Yıllar boyu “Kıbrıs Sorunu”nu en iyi bilenlerden biri olarak tanınan BM Genel Sekreteri Guterres, BMGK’nin kararları doğrultusunda yapmış olduğu açıklamanın, Kıbrıs adasındaki iki ayrı devletin varlığı gerçeğini hiçe sayarak çıkmazın daha da çıkmaz hale gelmesini sağlamaktan öte hiçbir anlamı yok. Bu durumda, BM Genel Sekreteri Guterres’in bu mantıksız açıklamasına karşı KKTC Devleti ve Hükümetinin hemen şimdi iki eşit uluslararası statüye sahip, iki ayrı devlet çözümünden başka hiçbir çözüm önerisini kabul etmeyeceğini bildirmesi gerekmektedir. Öyle de olacak.

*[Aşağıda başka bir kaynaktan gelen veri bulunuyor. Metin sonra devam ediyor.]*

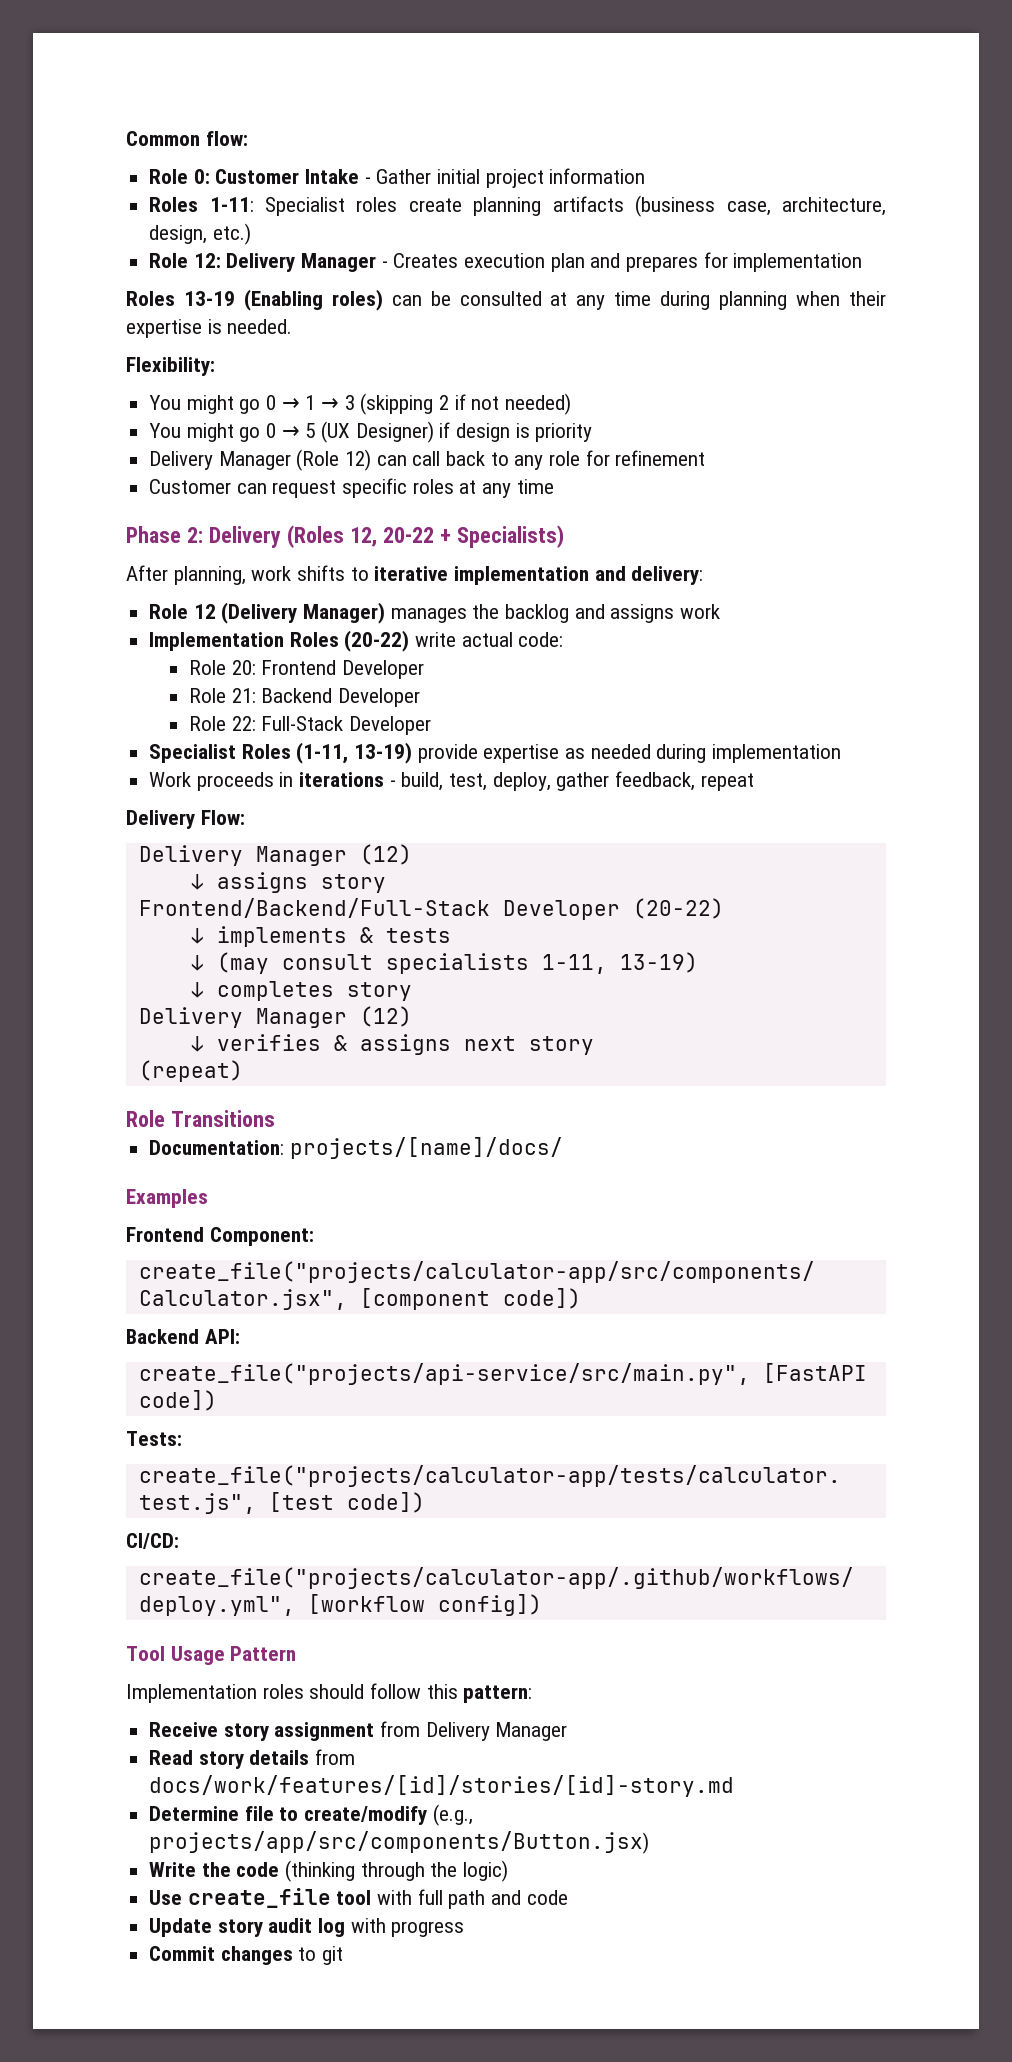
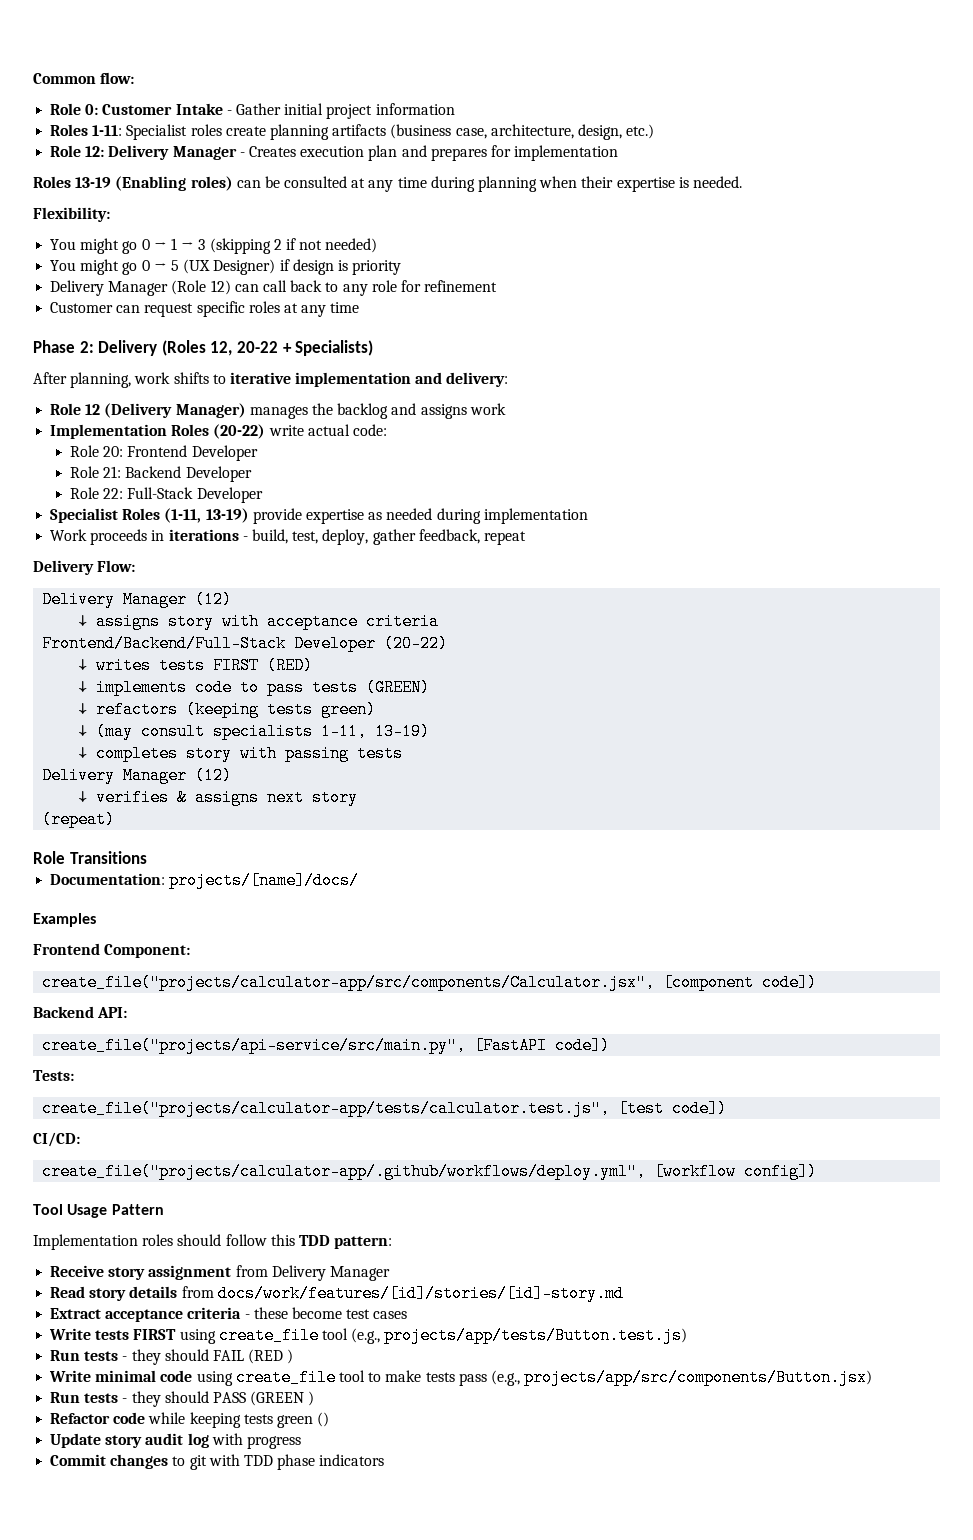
- ↓ assigns story
+ ↓ assigns story with acceptance criteria
- ↓ implements & tests
+ ↓ writes tests FIRST (RED)
+ ↓ implements code to pass tests (GREEN)
+ ↓ refactors (keeping tests green)
- ↓ completes story
+ ↓ completes story with passing tests
- Implementation roles should follow this pattern:
+ Implementation roles should follow this TDD pattern:
- Determine file to create/modify (e.g., projects/app/src/components/Button.jsx)
- Write the code (thinking through the logic)
- Use create_file tool with full path and code
+ Extract acceptance criteria - these become test cases
+ Write tests FIRST using create_file tool (e.g., projects/app/tests/Button.test.js)
+ Run tests - they should FAIL (RED )
+ Write minimal code using create_file tool to make tests pass (e.g., projects/app/src/components/Button.jsx)
+ Run tests - they should PASS (GREEN )
+ Refactor code while keeping tests green ()
- Commit changes to git
+ Commit changes to git with TDD phase indicators

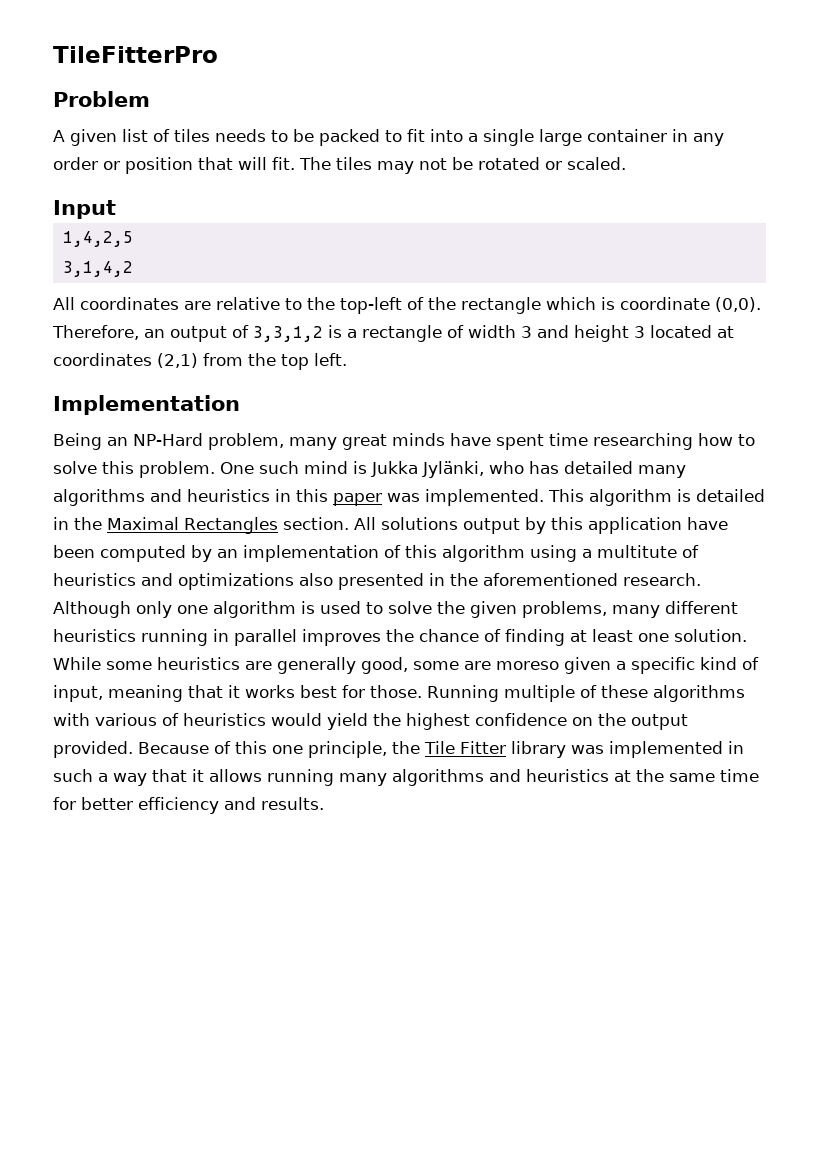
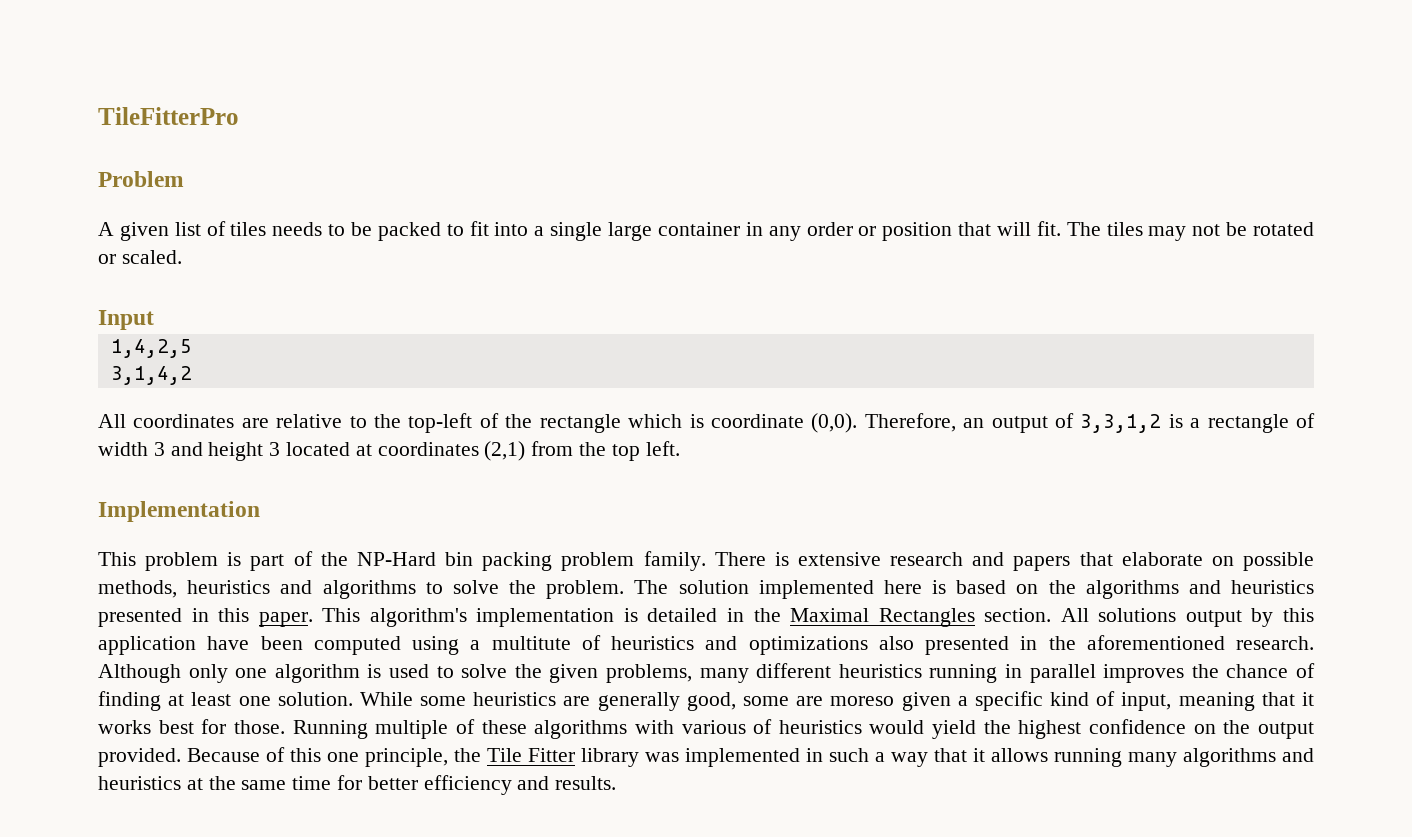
- Being an NP-Hard problem, many great minds have spent time researching how to solve this problem. One such mind is Jukka Jylänki, who has detailed many algorithms and heuristics in this paper was implemented. This algorithm is detailed in the Maximal Rectangles section.
+ This problem is part of the NP-Hard bin packing problem family. There is extensive research and papers that elaborate on possible methods, heuristics and algorithms to solve the problem. The solution implemented here is based on the algorithms and heuristics presented in this paper. This algorithm's implementation is detailed in the Maximal Rectangles section.
- All solutions output by this application have been computed by an implementation of this algorithm using a multitute of heuristics and optimizations also presented in the aforementioned research.
+ All solutions output by this application have been computed using a multitute of heuristics and optimizations also presented in the aforementioned research.

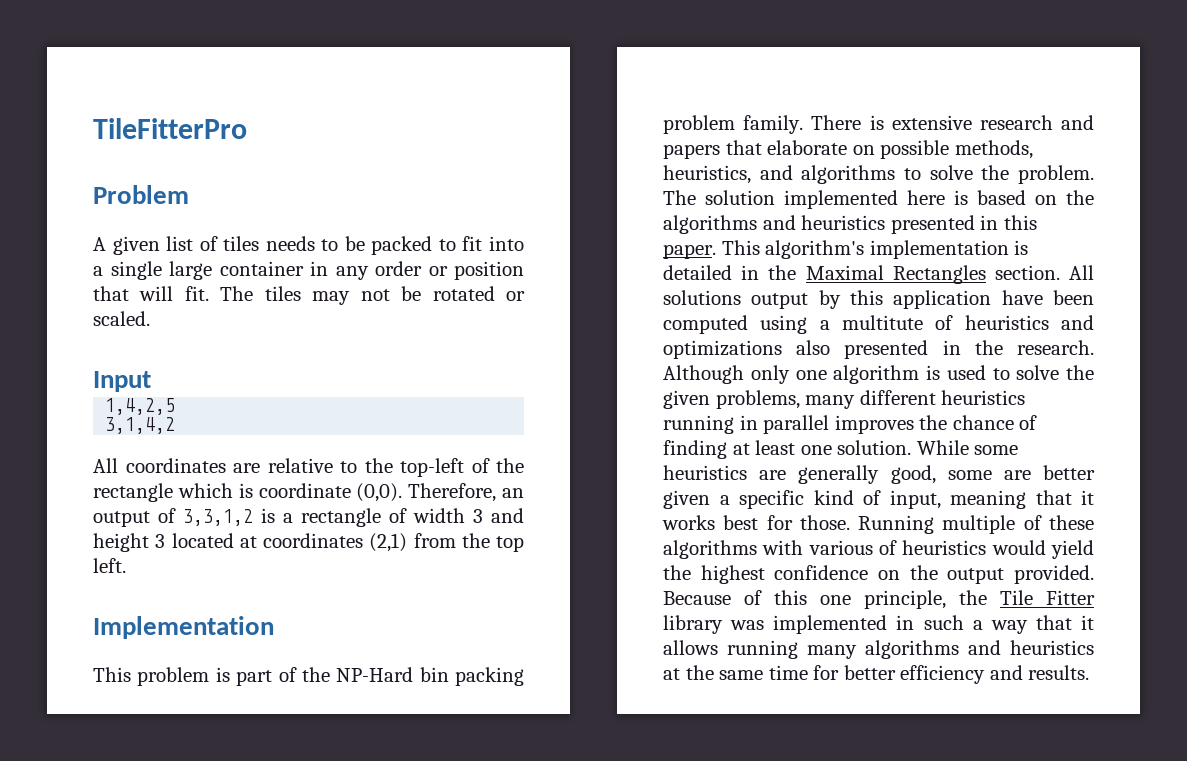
- There is extensive research and papers that elaborate on possible methods, heuristics and algorithms to solve the problem.
+ There is extensive research and papers that elaborate on possible methods, heuristics, and algorithms to solve the problem.
- All solutions output by this application have been computed using a multitute of heuristics and optimizations also presented in the aforementioned research.
+ All solutions output by this application have been computed using a multitute of heuristics and optimizations also presented in the research.
- While some heuristics are generally good, some are moreso given a specific kind of input, meaning that it works best for those.
+ While some heuristics are generally good, some are better given a specific kind of input, meaning that it works best for those.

Peki, bundan sonra ne olacak? KKTC Devletinin BM ile hiçbir yere varamayacağı çoktan biliniyordu. Şimdi, KKTC Devleti için tek yol vardır, o da tanınma istemesi. KKTC’nin tanınmasına sıcak bakan ülkelerle tanınma amaçlı ikili görüşmelerin başlatılmasıyla yeni bir döneme giriş yapılması artık elzem olmuştur. Bu devletlerle hemen ikili görüşmeler başlatılmalı. Hedef tanınma... BM ve Rumlar KKTC’nin böyle bir tanınma girişimini engelleyemez. Türkiye Cumhuriyeti bu konuda ağırlığını ortaya koyduktan sonra BM, Rumlar ve AB’nin KKTC’nin bu tanınma politikasını sonlandırmak için harcayacakları çabalar  boşuna...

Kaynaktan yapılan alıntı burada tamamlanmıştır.